David Moscrop argues that Canadian debates concerning medicinal marijuana should be empirically grounded.
In August, the president of the Canadian Medical Association (CMA) called marijuana “bad medicine.” According to the CMA the practice of prescribing marijuana is bad medicine because there is limited available data to serve as a guideline for determining potential interactions, side-effects, proper dosage, and effectiveness. The absence of the pharmaceutical industry in the development of marijuana as a drug has been an issue for the CMA because conventional and rigorous research procedures have not been followed. More rigorous empirical research (e.g., clinical trials) would generate data that could provide missing information and determine which forms of the drug were most effective and safe (e.g., smoking, vaporization, edibles, patches, and so on). If we can set aside purely normative concerns and focus on setting clear, empirically-supported terms of debate, then it is more likely that we will arrive at a consensus that balances patient needs and broader public health concerns.
With such a sensitive and controversial subject, issue framing matters; and when the debate over medicinal marijuana is framed as a question of adequate research into the drug’s risks and rewards, the ethical concerns shift. The emergent core question becomes one of striking a balance between the potential risks to patients when prescribing marijuana versus potential rewards for them. The risks could include unwanted and unknown side-effects and drug interactions or diminished effectiveness due to ineffective dosage. The rewards might include safe, easy, effective, and inexpensive forms of prescription medicinal marijuana for the management of symptoms for a number of mental and physical illnesses, including cancer, HIV/AIDS, Crohn’s disease, multiple sclerosis, and depression. Indeed, when framed in terms of risks versus rewards, the question of whether or not medicinal marijuana should be permitted becomes an empirical one.

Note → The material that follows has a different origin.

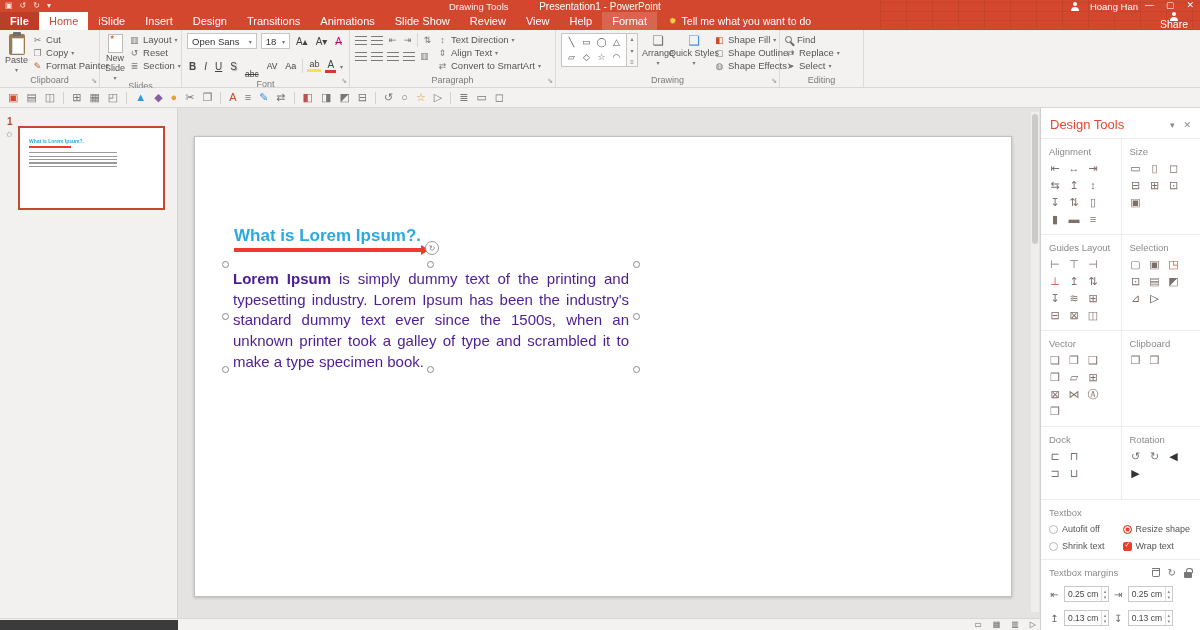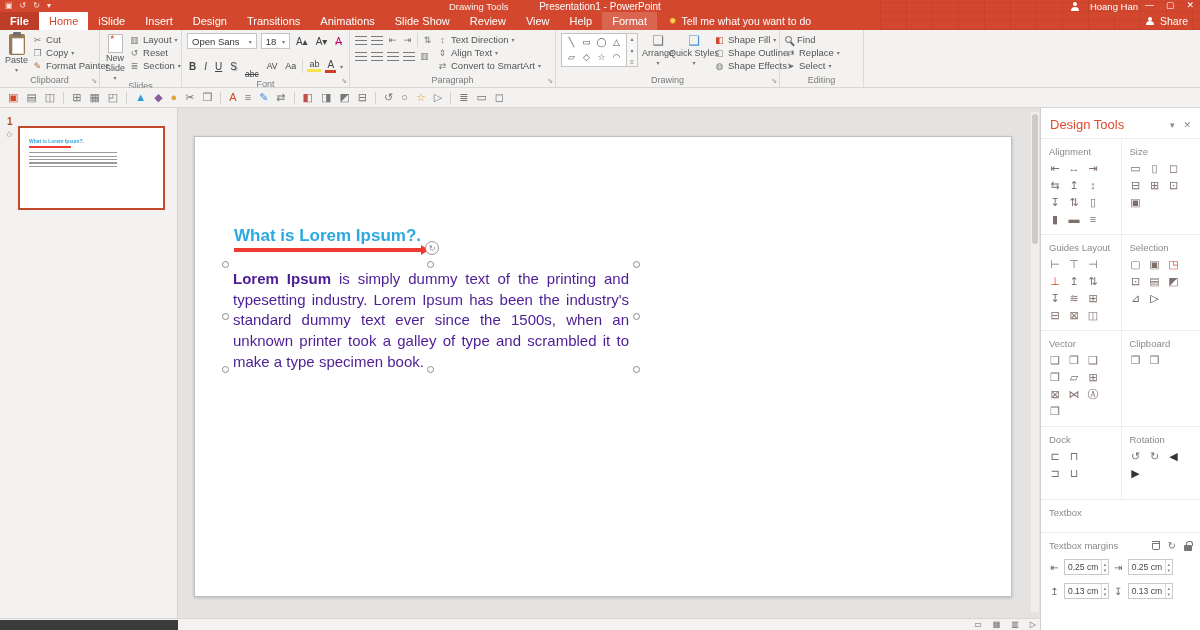"Share" .share { flex-direction: none -> column }
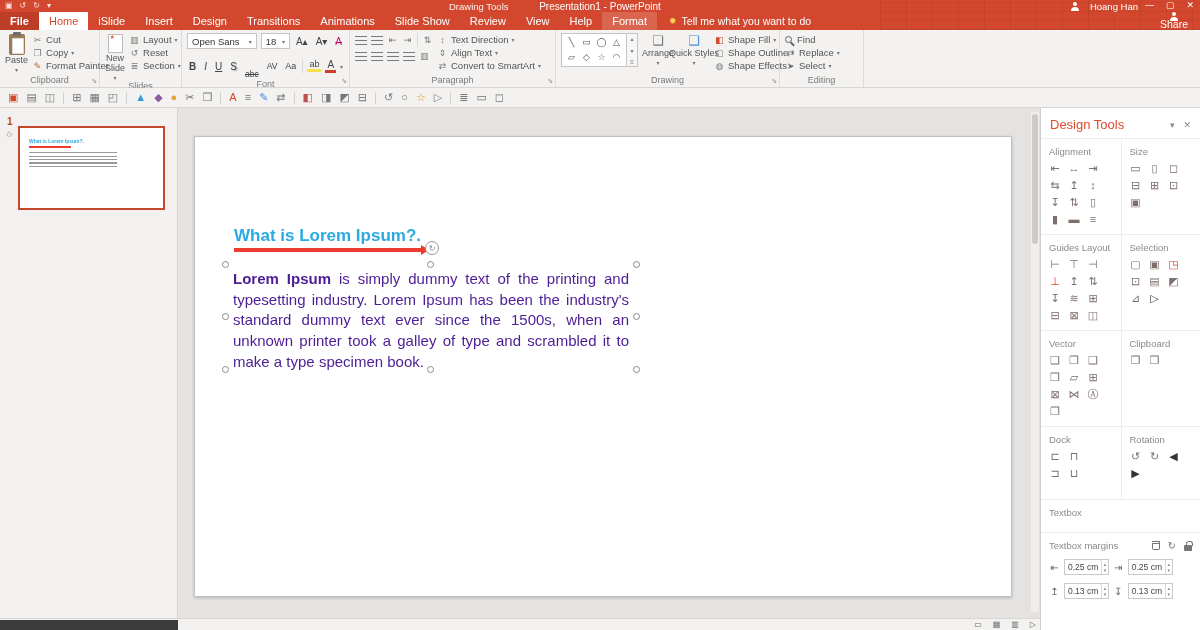"Autofit off" div.opt-grid { html: none -> <div> <div> <span></span> <span>Autofit off</span> </div> <div> <span></span> <span>Resize shape</span> </div> <div> <span></span> <span>Shrink text</span> </div> <div> <span></span> <span>Wrap text</span> </div> </div> }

An empirical debate about medicinal marijuana would be solely data-focused, centering on questions of the effects of the drug on treating symptoms of illness — or perhaps even illnesses themselves — and at what dosage, as well as any potential harm that the drug may cause in its various forms (e.g., lung cancer, if smoked), including interactions with other substances.

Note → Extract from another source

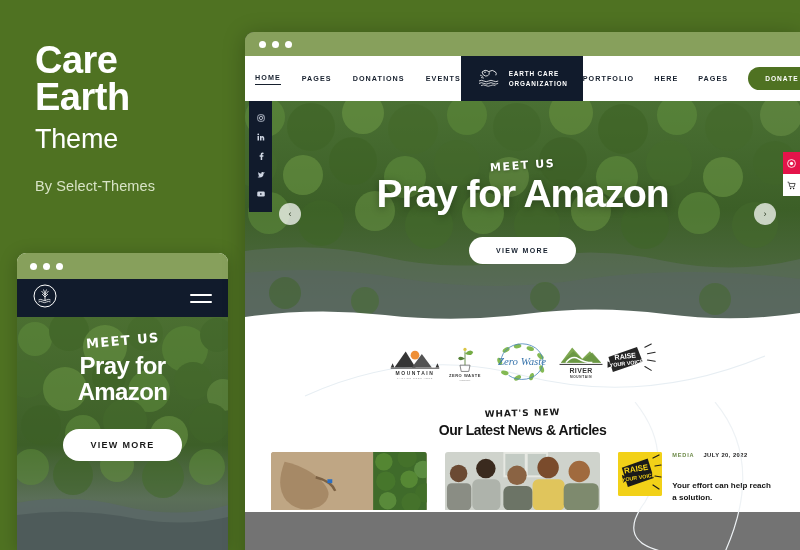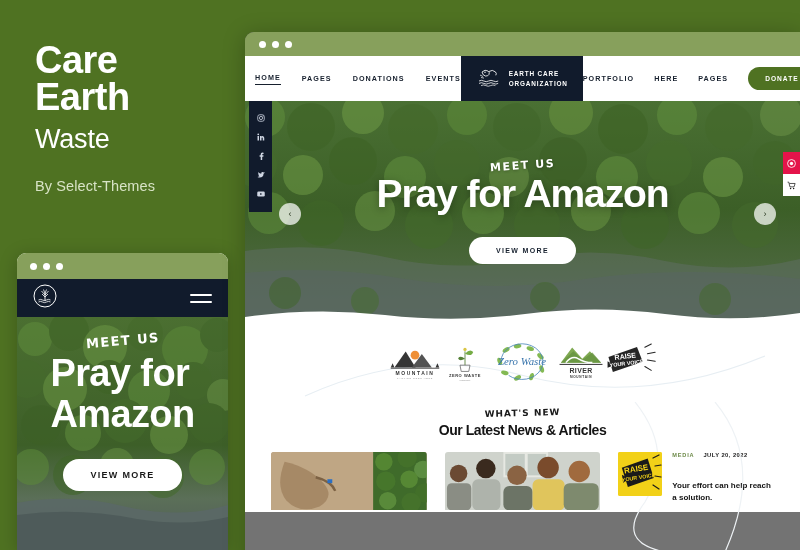"Waste" div.promo-sub { text: Waste -> Theme }
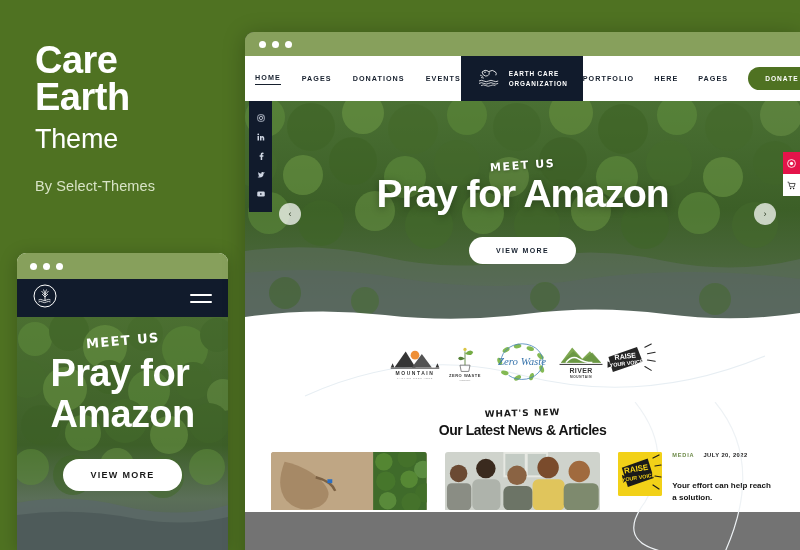"Pray for" .mobile-h1 { font-size: 38px -> 24px; text-align: none -> center }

Of course it’s not clear whether an empirical approach can be disaggregated from a purely normative one (e.g., marijuana is bad because it is a mind/body-altering substance; marijuana is good because it’s natural; marijuana should be legal because tobacco is). But these questions can be bracketed if we set aside the question “Should marijuana be legalized as medicine?” and replace it with “What would the effects of adopting marijuana as medicine be? ” The data generated could then be used to answer the question of whether or not marijuana is an appropriate drug that should be legally available.
Western medicine has a long history of privileging pharmaceutically manufactured drugs over natural alternatives, and marijuana has been associated with illicit drug use and a particular marginalized culture (think: stoners). Political campaigns against the legalization of marijuana have tended to focus on scaring citizens by suggesting that, should pot become widely available, a nation of perpetually half-baked do-nothings would emerge.
Meanwhile, proponents of medical marijuana often only cite anecdotal evidence that the drug is safe as medicine. For example, Dr. Mark Ware, a pain relief specialist, spoke to delegates at the CMA’s annual meeting and argued that existing studies on marijuana usage provide sufficient data for physicians to make educated prescriptions for their patients. This research suggests that the potential risks of using the drug medicinally is low. Although further research is needed, prescribing marijuana for medical use seems reasonable.
However, it seems that the CMA implicitly disagrees with Dr. Ware’s claim that there is enough data to proceed with prescribing marijuana for medicinal use. The implication of the CMA’s position, then, is not that the status of marijuana is inherently problematic. Instead, the issue rests on a lack of data. Accordingly, the debate around the subject in Canada should, if we accept the CMA’s terms, turn to focus on what counts as data, how much is required compared to how much we currently have, and what a reasonable level of risk-versus-reward might be.
Focusing on the empirical data concerning medicinal marijuana presents an opportunity to engage in a constructive, fact-based exchange free of moralizing or political intervention – from either opponents or proponents. In addition, an empirical approach opens up space for public health research on the social and political effects of the drug from an epidemiological perspective.
Ultimately, the CMA’s aversion to medicinal marijuana supports further research into both the personal and social benefits and costs of the marijuana as a drug. We ought to separate normative and empirical concerns about medicinal marijuana and engage in more constructive debate, focused on data-based arguments about risk-versus-reward.